--- PROBLEM ---
Scan the material for "hidden". Copy every line it appears in.

--- INPUT RECORDS ---
=== Section Start ===

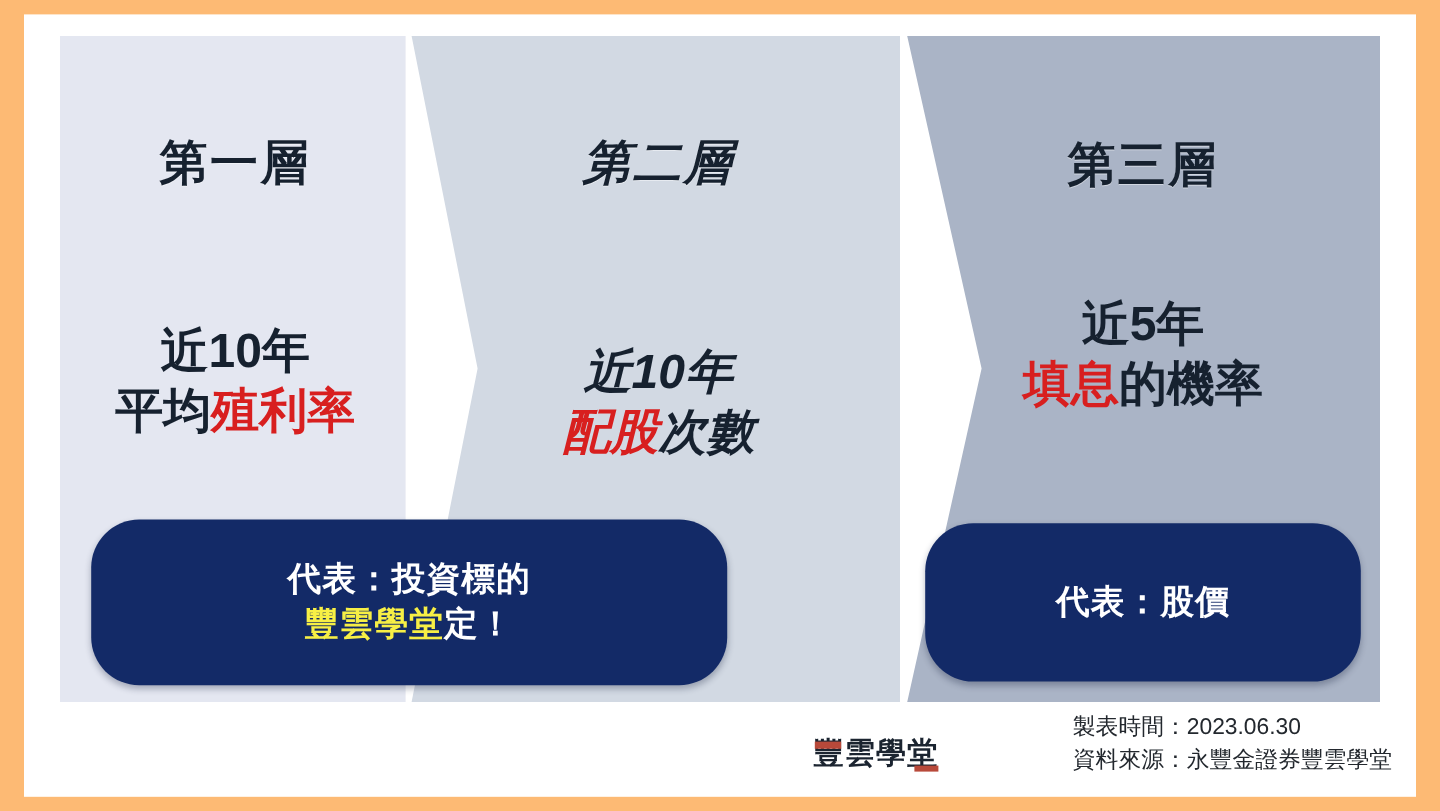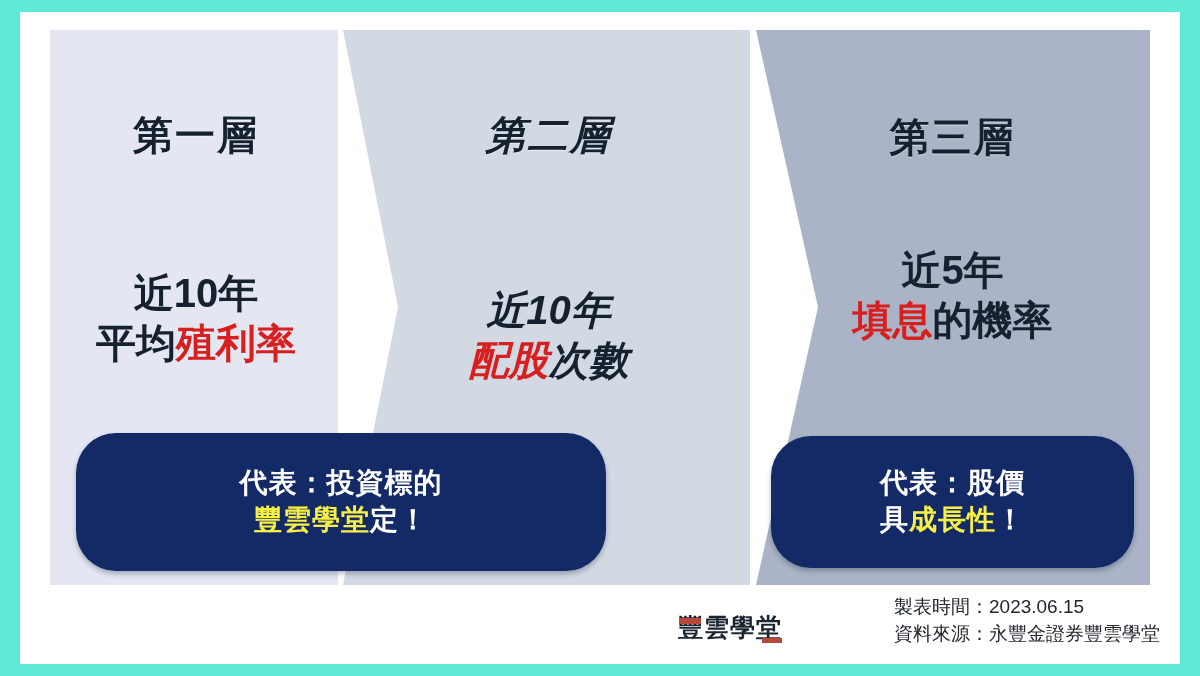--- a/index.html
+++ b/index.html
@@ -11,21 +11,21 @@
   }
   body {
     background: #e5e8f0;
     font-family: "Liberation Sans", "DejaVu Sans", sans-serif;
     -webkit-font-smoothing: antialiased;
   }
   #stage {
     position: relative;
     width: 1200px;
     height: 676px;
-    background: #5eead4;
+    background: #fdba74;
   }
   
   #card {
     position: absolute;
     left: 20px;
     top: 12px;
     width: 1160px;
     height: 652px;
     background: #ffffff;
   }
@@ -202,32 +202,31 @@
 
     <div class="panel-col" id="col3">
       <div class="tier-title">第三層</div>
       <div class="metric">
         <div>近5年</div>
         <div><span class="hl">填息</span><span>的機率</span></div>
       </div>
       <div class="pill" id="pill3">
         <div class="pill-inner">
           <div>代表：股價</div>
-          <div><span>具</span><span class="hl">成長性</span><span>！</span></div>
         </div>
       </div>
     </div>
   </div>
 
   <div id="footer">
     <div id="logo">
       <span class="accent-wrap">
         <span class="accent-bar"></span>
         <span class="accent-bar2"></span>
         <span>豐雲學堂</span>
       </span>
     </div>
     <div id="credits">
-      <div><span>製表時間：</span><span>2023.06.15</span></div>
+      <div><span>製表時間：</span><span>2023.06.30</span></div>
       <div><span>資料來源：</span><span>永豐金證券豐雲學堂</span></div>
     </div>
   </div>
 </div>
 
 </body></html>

=== Section End ===
=== Section Start ===

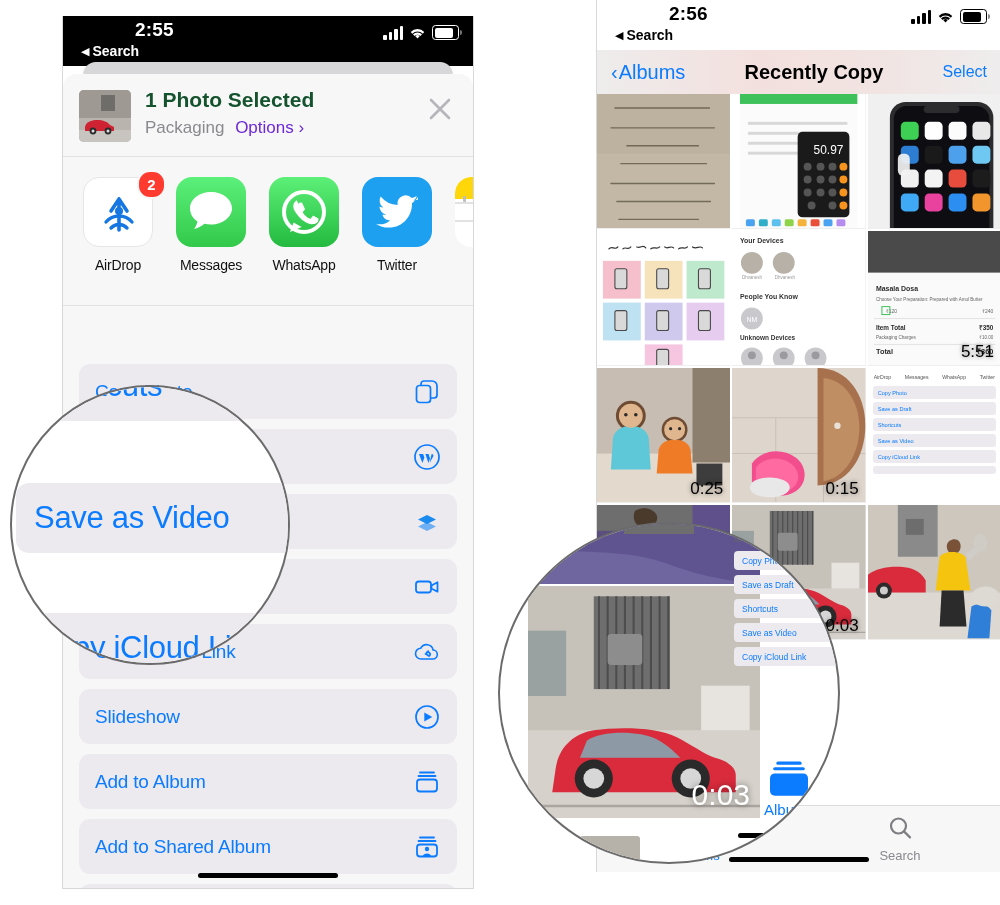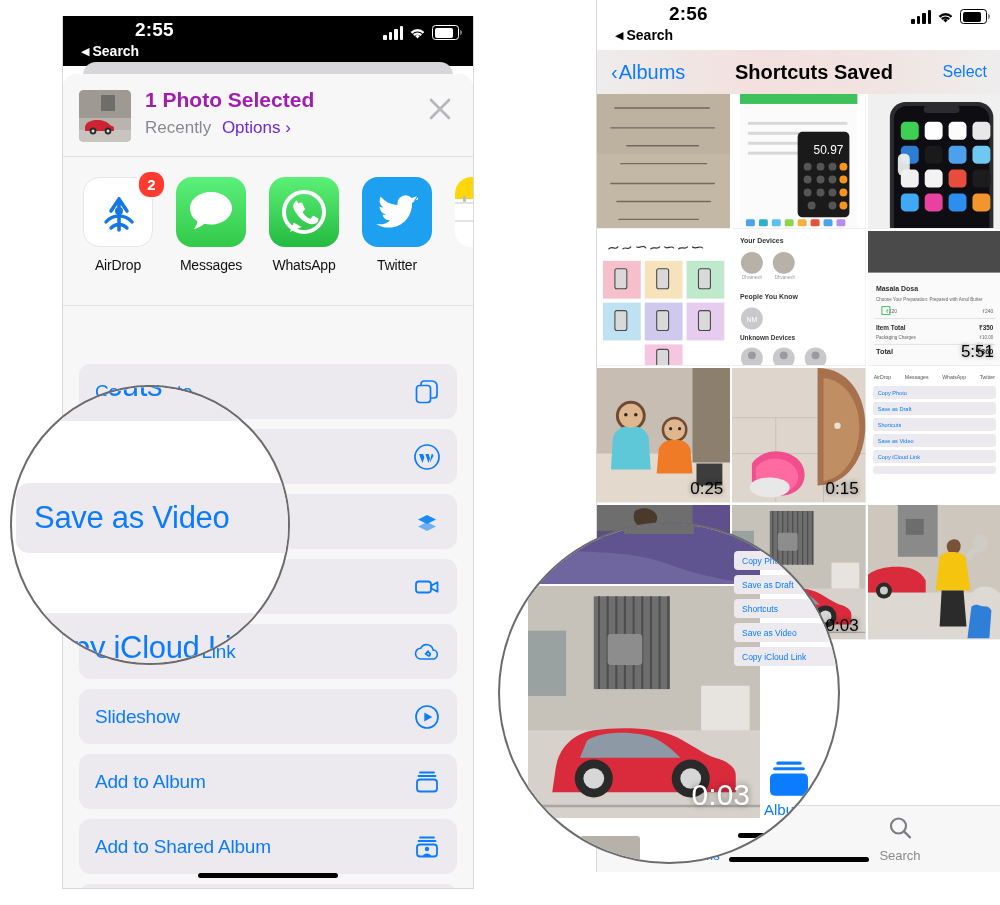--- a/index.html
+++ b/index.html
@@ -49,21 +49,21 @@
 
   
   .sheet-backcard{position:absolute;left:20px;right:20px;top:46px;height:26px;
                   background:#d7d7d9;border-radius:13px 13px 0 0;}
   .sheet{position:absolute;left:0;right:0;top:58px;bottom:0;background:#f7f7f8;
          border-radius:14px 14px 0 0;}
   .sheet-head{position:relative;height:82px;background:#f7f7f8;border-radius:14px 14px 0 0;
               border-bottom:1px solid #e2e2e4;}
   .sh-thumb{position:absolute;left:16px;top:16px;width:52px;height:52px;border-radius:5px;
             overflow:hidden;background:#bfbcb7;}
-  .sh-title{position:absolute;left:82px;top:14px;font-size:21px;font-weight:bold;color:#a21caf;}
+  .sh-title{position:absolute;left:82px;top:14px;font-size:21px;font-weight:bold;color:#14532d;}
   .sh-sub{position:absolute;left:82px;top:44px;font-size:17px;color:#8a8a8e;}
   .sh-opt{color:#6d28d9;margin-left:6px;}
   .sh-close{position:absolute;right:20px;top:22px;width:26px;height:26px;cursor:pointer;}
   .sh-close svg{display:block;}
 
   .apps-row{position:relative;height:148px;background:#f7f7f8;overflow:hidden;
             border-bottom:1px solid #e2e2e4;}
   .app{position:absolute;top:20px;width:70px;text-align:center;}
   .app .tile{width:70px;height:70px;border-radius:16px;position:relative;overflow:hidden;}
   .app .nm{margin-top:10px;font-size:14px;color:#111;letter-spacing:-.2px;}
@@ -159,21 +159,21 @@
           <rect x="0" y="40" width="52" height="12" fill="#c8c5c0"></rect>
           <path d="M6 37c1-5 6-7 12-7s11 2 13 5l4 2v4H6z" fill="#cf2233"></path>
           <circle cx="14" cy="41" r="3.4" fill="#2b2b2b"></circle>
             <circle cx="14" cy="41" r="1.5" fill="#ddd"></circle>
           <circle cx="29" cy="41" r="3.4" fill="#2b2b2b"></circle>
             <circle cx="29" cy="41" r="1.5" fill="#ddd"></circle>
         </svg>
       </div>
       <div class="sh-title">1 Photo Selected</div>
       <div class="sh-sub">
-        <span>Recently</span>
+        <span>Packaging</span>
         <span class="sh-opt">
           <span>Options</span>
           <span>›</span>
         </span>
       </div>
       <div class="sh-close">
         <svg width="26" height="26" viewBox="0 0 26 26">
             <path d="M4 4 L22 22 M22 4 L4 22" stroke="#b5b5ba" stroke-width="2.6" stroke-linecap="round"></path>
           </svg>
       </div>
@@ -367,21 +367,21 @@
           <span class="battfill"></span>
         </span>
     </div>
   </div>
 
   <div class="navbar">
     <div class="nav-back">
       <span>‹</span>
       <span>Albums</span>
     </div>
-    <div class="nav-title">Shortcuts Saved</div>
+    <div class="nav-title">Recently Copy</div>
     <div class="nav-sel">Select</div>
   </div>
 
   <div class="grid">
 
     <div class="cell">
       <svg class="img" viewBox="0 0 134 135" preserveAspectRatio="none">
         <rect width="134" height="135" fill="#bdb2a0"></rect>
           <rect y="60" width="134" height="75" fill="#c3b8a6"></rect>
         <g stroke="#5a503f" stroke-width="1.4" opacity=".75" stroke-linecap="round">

=== Section End ===
=== Section Start ===

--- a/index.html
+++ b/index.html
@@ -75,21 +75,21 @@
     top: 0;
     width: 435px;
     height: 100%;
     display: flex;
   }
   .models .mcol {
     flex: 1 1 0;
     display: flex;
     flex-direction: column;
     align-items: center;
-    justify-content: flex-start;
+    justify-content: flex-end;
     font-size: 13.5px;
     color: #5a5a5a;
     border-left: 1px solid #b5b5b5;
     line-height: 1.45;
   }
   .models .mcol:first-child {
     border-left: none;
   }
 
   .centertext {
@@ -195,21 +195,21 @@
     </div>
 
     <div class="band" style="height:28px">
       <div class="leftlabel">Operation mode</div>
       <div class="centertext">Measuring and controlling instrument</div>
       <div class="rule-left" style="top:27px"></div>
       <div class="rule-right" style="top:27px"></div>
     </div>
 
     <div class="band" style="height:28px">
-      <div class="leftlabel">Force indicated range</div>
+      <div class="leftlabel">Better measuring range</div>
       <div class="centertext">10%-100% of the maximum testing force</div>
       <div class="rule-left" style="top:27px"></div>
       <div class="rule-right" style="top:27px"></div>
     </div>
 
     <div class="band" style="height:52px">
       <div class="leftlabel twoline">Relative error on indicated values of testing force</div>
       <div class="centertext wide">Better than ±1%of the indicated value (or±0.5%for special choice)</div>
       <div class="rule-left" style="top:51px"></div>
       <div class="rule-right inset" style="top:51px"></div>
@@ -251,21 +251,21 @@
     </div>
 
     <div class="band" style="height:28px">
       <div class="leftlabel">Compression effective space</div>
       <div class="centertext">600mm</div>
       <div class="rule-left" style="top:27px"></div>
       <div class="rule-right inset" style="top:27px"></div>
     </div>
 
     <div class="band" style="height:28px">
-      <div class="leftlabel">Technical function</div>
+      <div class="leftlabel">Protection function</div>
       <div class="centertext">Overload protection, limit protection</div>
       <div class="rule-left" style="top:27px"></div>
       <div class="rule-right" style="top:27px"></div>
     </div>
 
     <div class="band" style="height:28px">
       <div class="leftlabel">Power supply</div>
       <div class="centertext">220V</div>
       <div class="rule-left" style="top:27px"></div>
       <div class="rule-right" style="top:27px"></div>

=== Section End ===

--- EXERCISE OUTPUT ---
             overflow:hidden;background:#bfbcb7;}
   .apps-row{position:relative;height:148px;background:#f7f7f8;overflow:hidden;
   .app .tile{width:70px;height:70px;border-radius:16px;position:relative;overflow:hidden;}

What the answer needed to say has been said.